I have run into a peculiar problem, which is as follows:

typedef struct {
int a;
} struct1;

typedef struct {
struct1 * struct_1st;
} struct2;
typedef struct {
struct 2 *struct_2nd;
} struct3;

int main()
{
struct3 devStruct;
cudaMalloc((void**)&dev.struct_2nd, sizeof(struct2));
cudaMalloc((void**)&dev.struct_2nd.struct_1st, sizeof(struct1)); // ERROR IN THIS LINE BECAUSE I THINK I AM TRYING TO ACCESS DEVICE MEMORY IN THE HOST. //
}

Can anyone provide me with a solution to this issue. How can I allocate memory for the top level structure in this structure tree.

Suggestions can do wonders for me.

Thanks in advance,

You have to use cudaMalloc to allocate each structure, including the top level structure, and then use a device kernel to assign the pointers inside each level of nested structure.

In any case, array-of-structure style data storage is generally best avoided in CUDA (and HPC generally).

Can you elaborate a bit. I could not understand how would I use cudaMalloc(), using that makes me use device memory in the host code. If you could give me an example, that woud be great.

I cannot help but use the array of structures, because of the application that I am trying to port on GPU. I’ll have to make changes in the whole of source code not to use it. So, I thought this is the better approach. Anyways, what is more suited for HPC, normal arrays or something else??

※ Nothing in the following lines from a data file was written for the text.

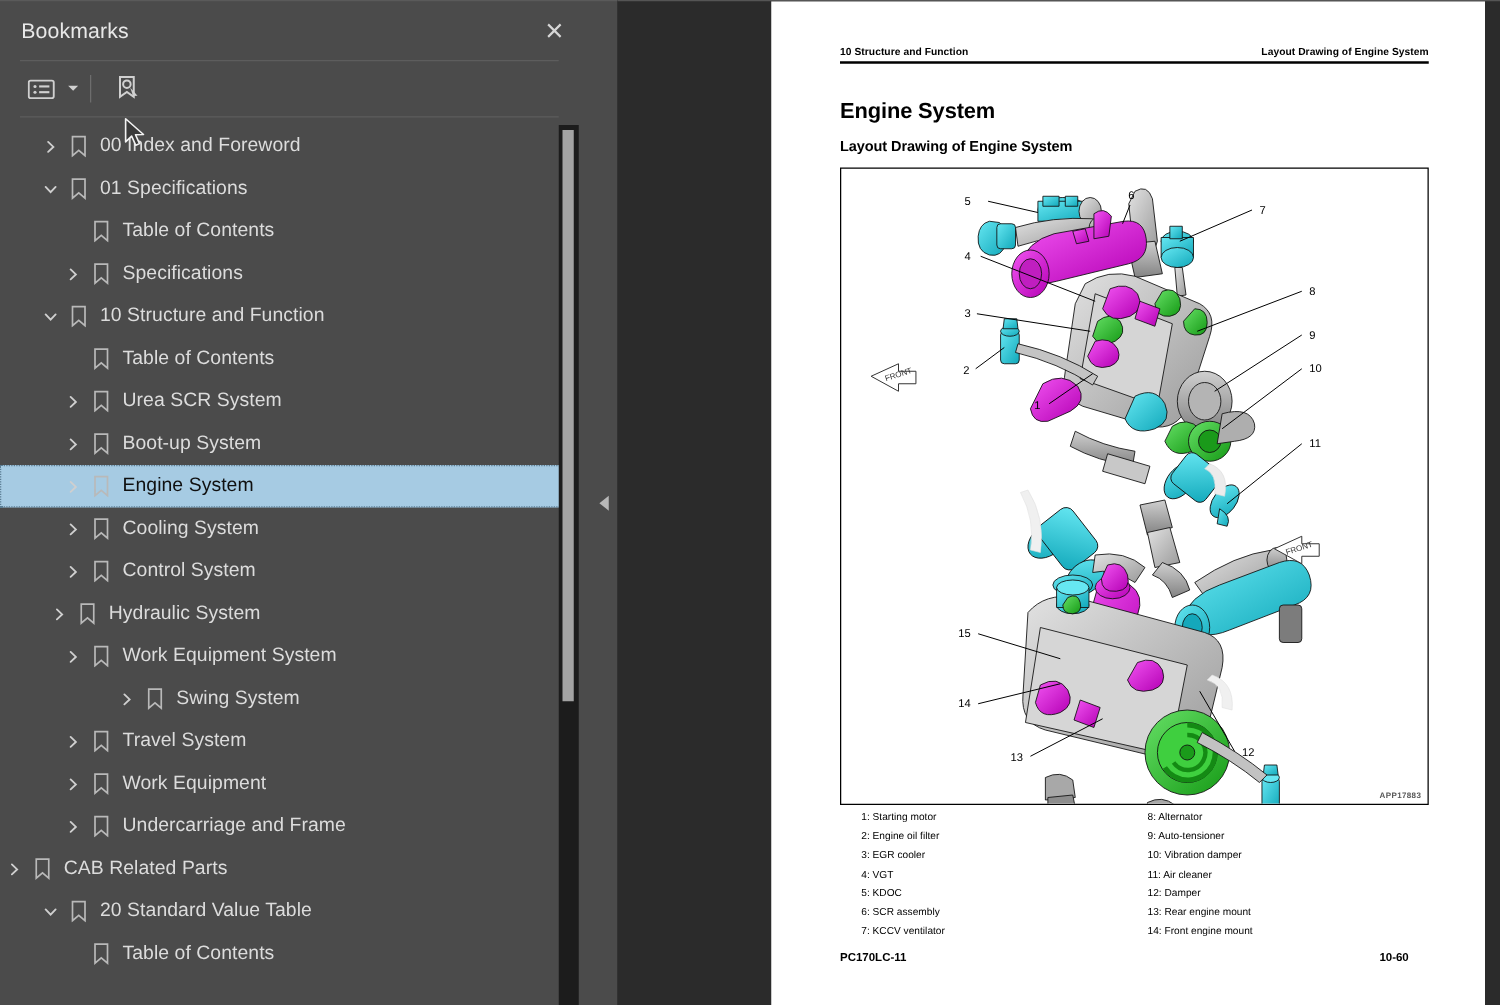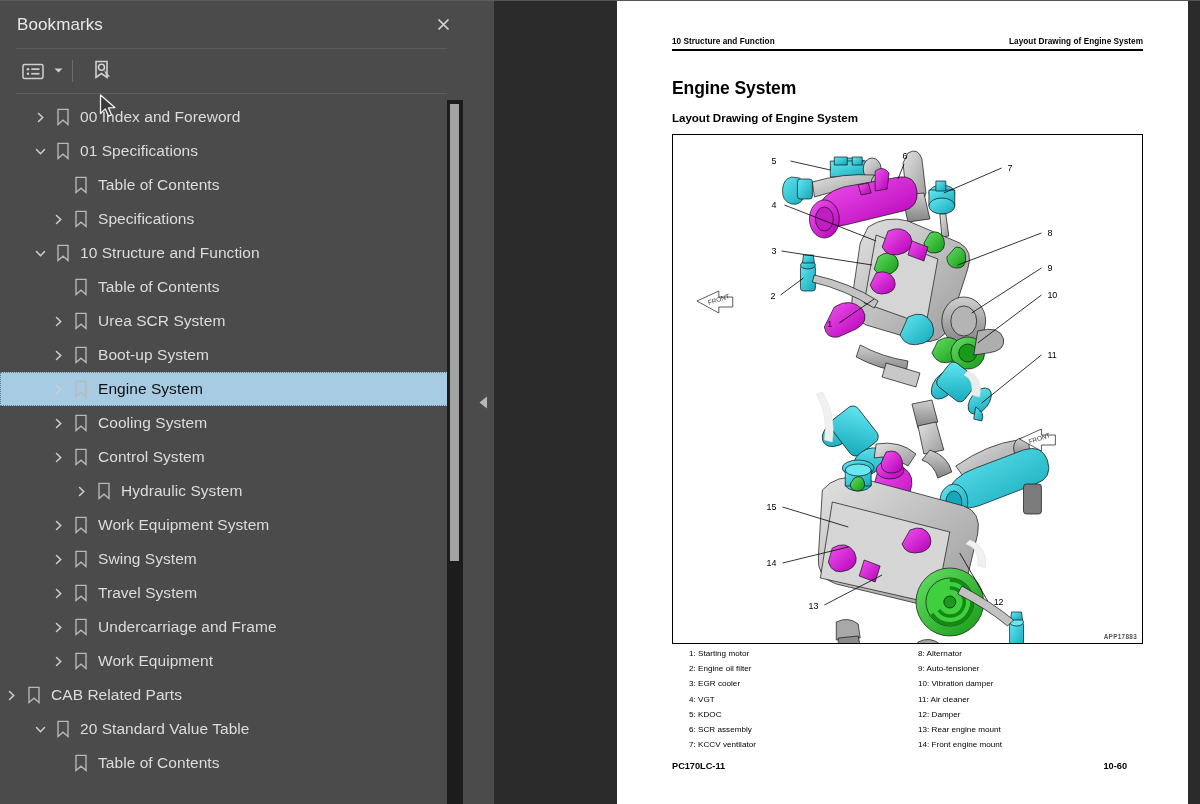--- a/index.html
+++ b/index.html
@@ -522,7 +522,7 @@
           </div>
           <span class="tree-label">Control System</span>
         </div>
-        <div class="tree-row" style="padding-left: 70px;">
+        <div class="tree-row" style="padding-left: 36px;">
           <div class="twisty">
             <svg width="13" height="13" viewBox="0 0 13 13">
               <path d="M4.5 2.5 L8.7 6.5 L4.5 10.5" fill="none" stroke="#cfcfcf" stroke-width="1.5" stroke-linecap="round"></path>

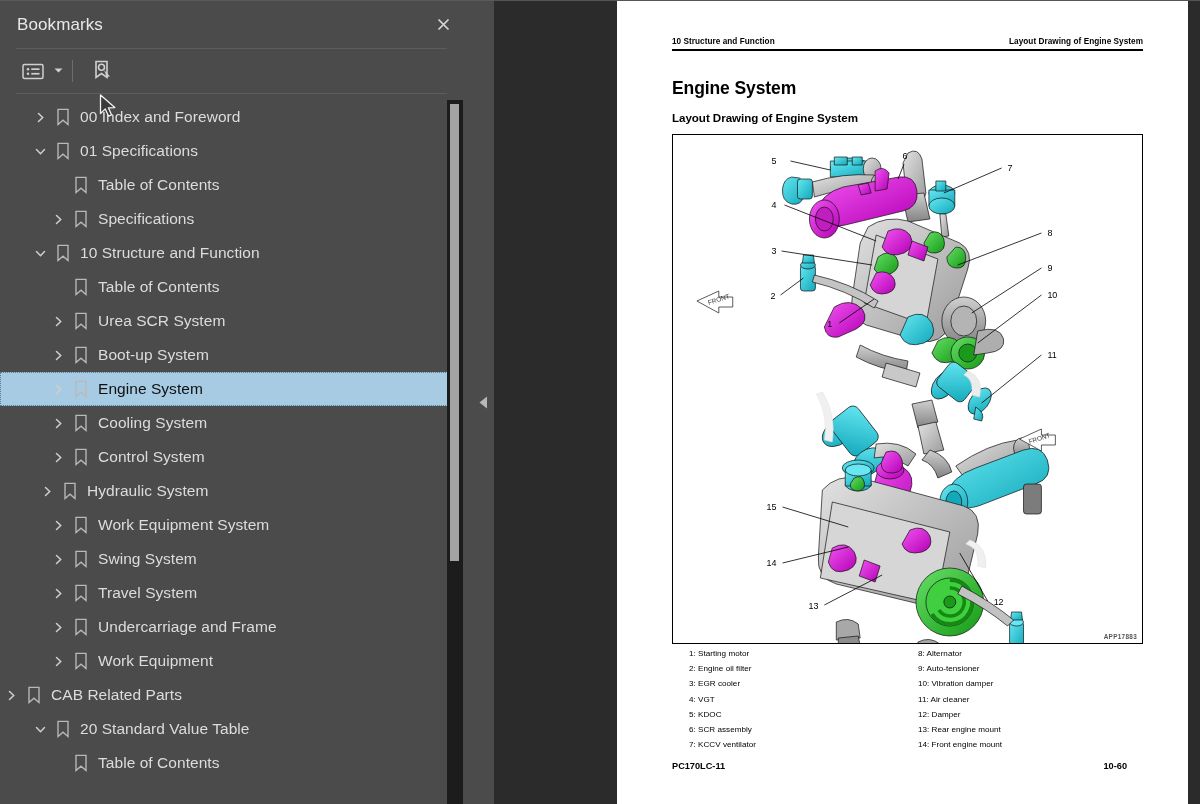--- a/index.html
+++ b/index.html
@@ -548,7 +548,7 @@
           </div>
           <span class="tree-label">Work Equipment System</span>
         </div>
-        <div class="tree-row" style="padding-left: 47px;">
+        <div class="tree-row" style="padding-left: 47px; margin-left: 43px;">
           <div class="twisty">
             <svg width="13" height="13" viewBox="0 0 13 13">
               <path d="M4.5 2.5 L8.7 6.5 L4.5 10.5" fill="none" stroke="#cfcfcf" stroke-width="1.5" stroke-linecap="round"></path>

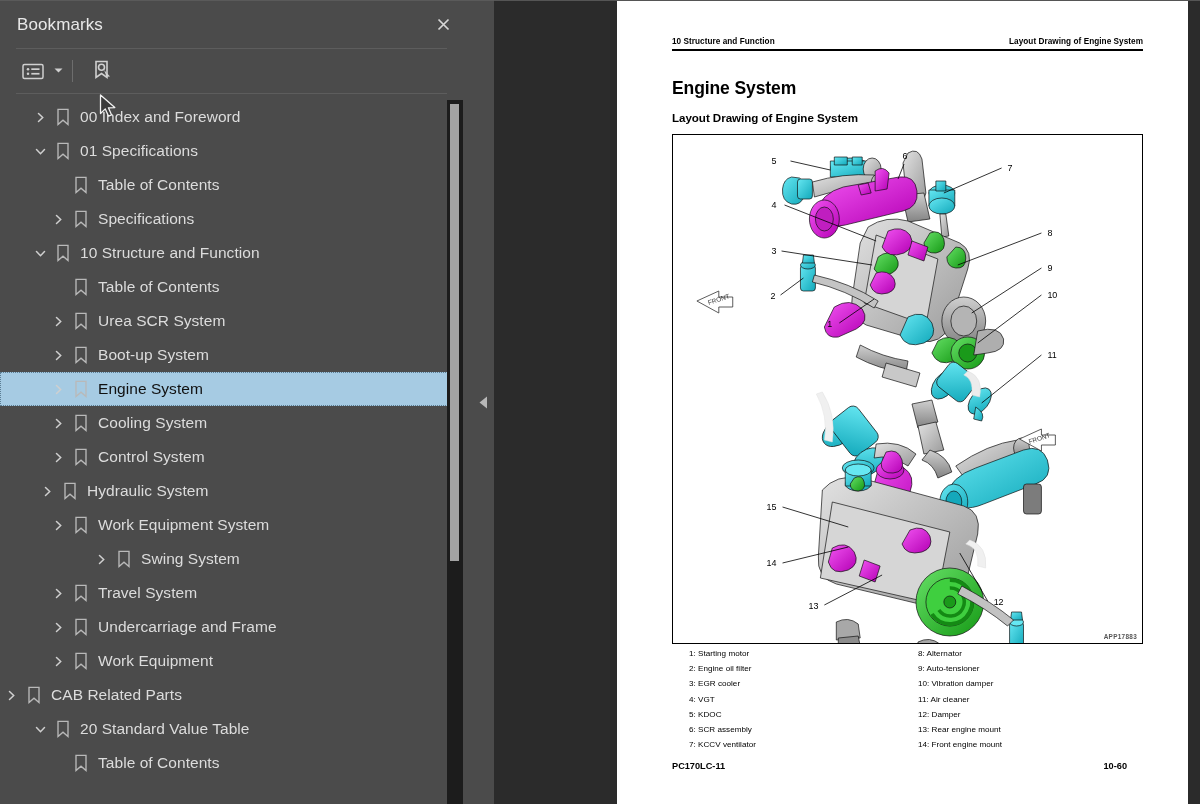--- a/index.html
+++ b/index.html
@@ -585,20 +585,20 @@
               <path d="M2 1.3 h10 v15.2 l-5 -4.3 l-5 4.3 z" fill="none" stroke="#b9b9b9" stroke-width="1.35"></path>
             </svg>
           </div>
+          <span class="tree-label">Work Equipment</span>
+        </div>
+        <div class="tree-row" style="padding-left: 47px;">
+          <div class="twisty">
+            <svg width="13" height="13" viewBox="0 0 13 13">
+              <path d="M4.5 2.5 L8.7 6.5 L4.5 10.5" fill="none" stroke="#cfcfcf" stroke-width="1.5" stroke-linecap="round"></path>
+            </svg>
+          </div>
+          <div class="bm-icon">
+            <svg width="14" height="18" viewBox="0 0 14 18">
+              <path d="M2 1.3 h10 v15.2 l-5 -4.3 l-5 4.3 z" fill="none" stroke="#b9b9b9" stroke-width="1.35"></path>
+            </svg>
+          </div>
           <span class="tree-label">Undercarriage and Frame</span>
-        </div>
-        <div class="tree-row" style="padding-left: 47px;">
-          <div class="twisty">
-            <svg width="13" height="13" viewBox="0 0 13 13">
-              <path d="M4.5 2.5 L8.7 6.5 L4.5 10.5" fill="none" stroke="#cfcfcf" stroke-width="1.5" stroke-linecap="round"></path>
-            </svg>
-          </div>
-          <div class="bm-icon">
-            <svg width="14" height="18" viewBox="0 0 14 18">
-              <path d="M2 1.3 h10 v15.2 l-5 -4.3 l-5 4.3 z" fill="none" stroke="#b9b9b9" stroke-width="1.35"></path>
-            </svg>
-          </div>
-          <span class="tree-label">Work Equipment</span>
         </div>
         <div class="tree-row" style="">
           <div class="twisty">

The key is you don’t use device memory in the host code, you have to do all the assignment in device code, so that for a structure like this

struct mystruct

{

	float *a;

	int *b;

};

you use cudaMalloc to allocate an instance of struct mystruct, and a and b on the device, and then launch an initialization kernel like this

__global__ void myinit(struct mystruct *ms, float *a, int *b)

{

  ms->a = a;

  ms->b = b;

}

to assign the pointers. You can then use the device structure in your code.

Normal arrays are generally better. What you loose in expressiveness is more than made up for in performance and portability. Failed that, storing indices to arrays rather than pointers is preferable, because indices are portable and not tied to a given memory address space (in the gpu, or in one node of a distributed memory cluster or grid).

Thanks for this example. But there is one issue that I have, I was using structures so that I could pack everything into one structure and pass just one argument to the kernel. If I do what you just mentioned, I might end up using more than 256 bytes for the parameters to the kernel and that is not allowed. I would surely try it though. In my case there are around 25 odd parameters.

Am grateful for this advice.

If this becomes an issue, just create one struct with 25 different pointers inside and then just pass one struct to the kernel instead of an absolutely gigantic list of parameters.

Could you please look at the first post. My problem is that I have to use some sort of an inheritance of structures and doing that normally makes me access device memory in the host code.

You can either use multiple initialization kernels and set up the structure in stages, or you can assign some of the pointer values to variables in constant memory and have the initialization kernel read the values from constant memory rather than pass them via an argument list.